Les pays avaient besoin d’une autorisation suisse pour le réexport. Cependant, le Seco puis le Conseil fédéral ont rejeté leurs demandes, arguant que la loi renforcée ne permettait aucune exception. Cette position a été confirmée par le Parlement, qui a refusé d’accepter la transmission dans le cadre de diverses propositions. Depuis, pour la plupart des anciens clients de la Suisse en matière d’armement, il est devenu impératif que le matériel soit «Swiss-free».
Quatre camps politiques se bloquent mutuellement
En 2023 et 2024, plusieurs propositions ont été faites pour modifier la loi, mais elles ont toutes échoué. Au Parlement, quatre groupes politiques se bloquent mutuellement. Le premier groupe défend l’absolutisation de la neutralité. Le deuxième groupe, bien qu’opposé aux exportations d’armements, souhaite faire une exception pour l’Ukraine. Le troisième groupe met l’accent sur le renforcement de l’industrie suisse. Enfin, le quatrième groupe rejette l’armement pour les conflits.
Les premier et quatrième groupes s’opposent ensemble à la transmission d’armements à l’Ukraine. Ce sont le PLR, les Verts, deux tiers du PS, la moitié du Centre et quelques membres de l’UDC. Bien qu’ils aient peu de points communs politiquement, ils provoquent ensemble l’effondrement de la demande en armement.
Les deuxième et troisième camps tentent de s’allier pour assouplir la loi, l’objectif est d’aider à la fois l’Ukraine et la production nationale. Derrière cette initiative se trouvent une majorité du PLR, les Verts libéraux, l’autre moitié du parti du Centre et une minorité du PS. Les figures de proue de cette alliance sont Thierry Burkart, président du PLR, Charles Juillard, conseiller aux États du Centre, ainsi que les femmes du PS, Priska Seiler Graf et Franziska Roth.
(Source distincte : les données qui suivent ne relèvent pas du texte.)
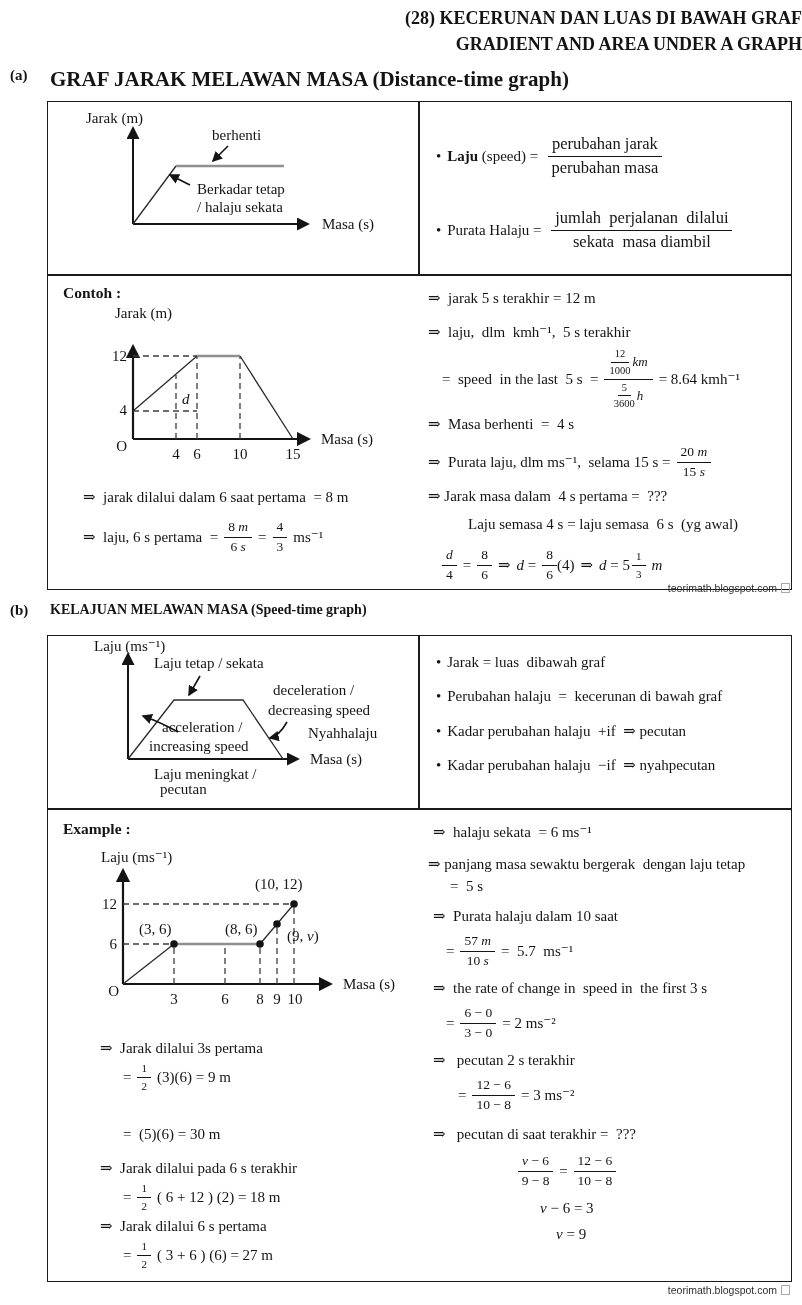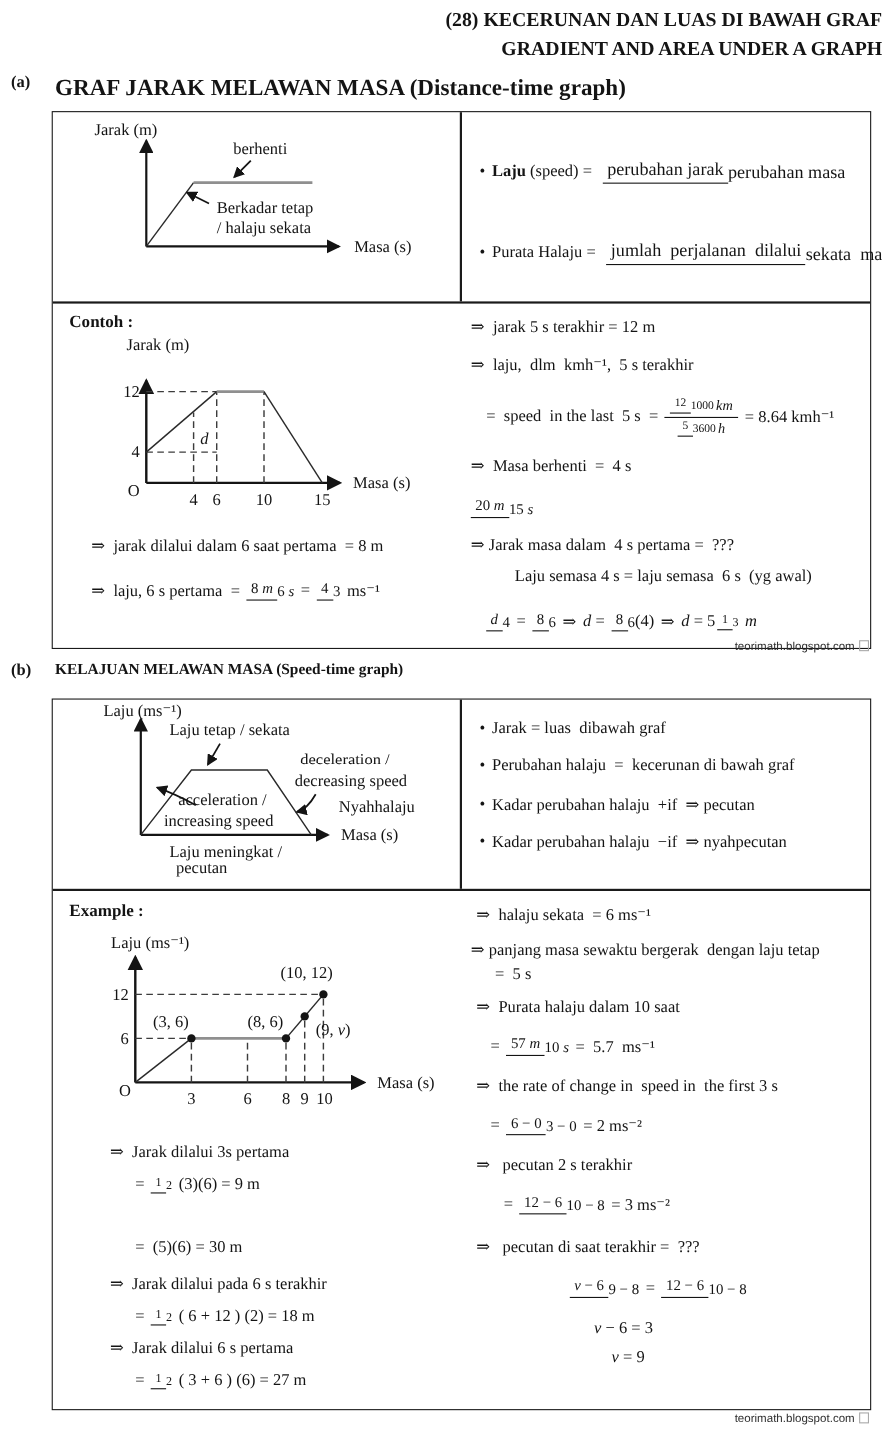--- a/index.html
+++ b/index.html
@@ -7,21 +7,21 @@
           font-family:"Liberation Serif","DejaVu Serif",serif; color:#141414;
           font-size:15px; overflow:hidden; }
   .line  { position:absolute; white-space:pre; line-height:1.15; }
   .fline { position:absolute; display:flex; align-items:center; gap:6px; white-space:pre; }
   .b { font-weight:bold; }
   .title { position:absolute; left:0; right:0; text-align:right; font-weight:bold; font-size:18px; }
   .box { position:absolute; border:1.5px solid #1a1a1a; }
   .vdiv { position:absolute; width:1.5px; background:#1a1a1a; }
   .hdiv { position:absolute; left:0; right:0; height:1.5px; background:#1a1a1a; }
   .cell { position:absolute; }
-  .fr { display:inline-flex; flex-direction:row; align-items:center; vertical-align:middle;
+  .fr { display:inline-flex; flex-direction:column; align-items:center; vertical-align:middle;
         line-height:1.1; font-size:14px; }
   .fr .n { border-bottom:1.4px solid #141414; padding:0 4px 2px; white-space:pre; }
   .fr .d { padding-top:2px; white-space:pre; }
   .fr16 { font-size:16.5px; }
   .frmid { font-size:13.5px; }
   .frsm { font-size:11px; }
   .frbig { display:inline-flex; flex-direction:column; align-items:center; vertical-align:middle; }
   .frbig > .n { border-bottom:1.4px solid #141414; padding:0 5px 2px; display:flex; align-items:center; gap:2px; }
   .frbig > .d { padding-top:2px; display:flex; align-items:center; gap:2px; }
   .frtiny { font-size:10.5px; }
@@ -139,20 +139,21 @@
             </span>
             <span class="d">
               <span class="fr frtiny"><span class="n">5</span><span class="d">3600</span></span>
               <span class="unit">h</span>
             </span>
           </span>
           <span>= 8.64 kmh⁻¹</span>
         </div>
         <span class="line" style="left:0;top:136px">⇒  Masa berhenti  =  4 s</span>
         <div class="fline" style="left:0;top:158px;height:48px">
+          <span>⇒  Purata laju, dlm ms⁻¹,  selama 15 s =</span>
           <span class="fr frmid">
             <span class="n"><span>20 </span><i>m</i></span>
             <span class="d"><span>15 </span><i>s</i></span>
           </span>
         </div>
         <span class="line" style="left:0;top:208px">⇒ Jarak masa dalam  4 s pertama =  ???</span>
         <span class="line" style="left:40px;top:236px">Laju semasa 4 s = laju semasa  6 s  (yg awal)</span>
         <div class="fline" style="left:14px;top:262px;height:46px">
           <span class="fr frmid">
             <span class="n"><i>d</i></span>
Leur objectif est de modifier une proposition d'ici juin, afin qu'elle soit soutenue par une majorité. Cependant, cette alliance est fragile, car le PLR ne cherche pas les mêmes résultats que le Centre, et ce dernier ne souhaite pas les mêmes choses que le PS. Tout tourne autour de la question de savoir comment la Suisse pourrait exporter vers des États «partageant les mêmes valeurs».
Si le PS se retire, le PLR devrait assurer la majorité, le problème est que le parti rejette une telle définition des États «partageant les mêmes valeurs». En d'autres termes, le PLR affirme que, si la Suisse reste neutre, elle doit vendre des armements à tous, «même aux parties en guerre civile comme au Yémen», déclare un responsable de la politique d’armement du parti, sous couvert d'anonymat. Cette position est rejetée par les autres partis.
Bien que les fronts soient très figés, une source proche du dossier indique que, même au sein du PLR, l’idée commence à se répandre lentement: la Suisse devrait à l'avenir autoriser sans condition la transmission d’armements aux pays qui se défendent contre un agresseur en violation du droit international – comme l'Ukraine. L'objectif est clair: «Nous devons redevenir un partenaire fiable», déclare l’entrepreneur Peter Huber. Ce n’est qu’à ces conditions que les partenaires étrangers pourront à nouveau faire fi du label «Swiss Made».
L'industrie ne survivra pas nationalement
Selon l'expert de Swissmem, Matthias Zoller, cela permettrait à la Suisse de conserver les technologies stratégiques cruciales pour son armée. Car, avec des commandes nationales uniquement «l’industrie ne peut pas survivre».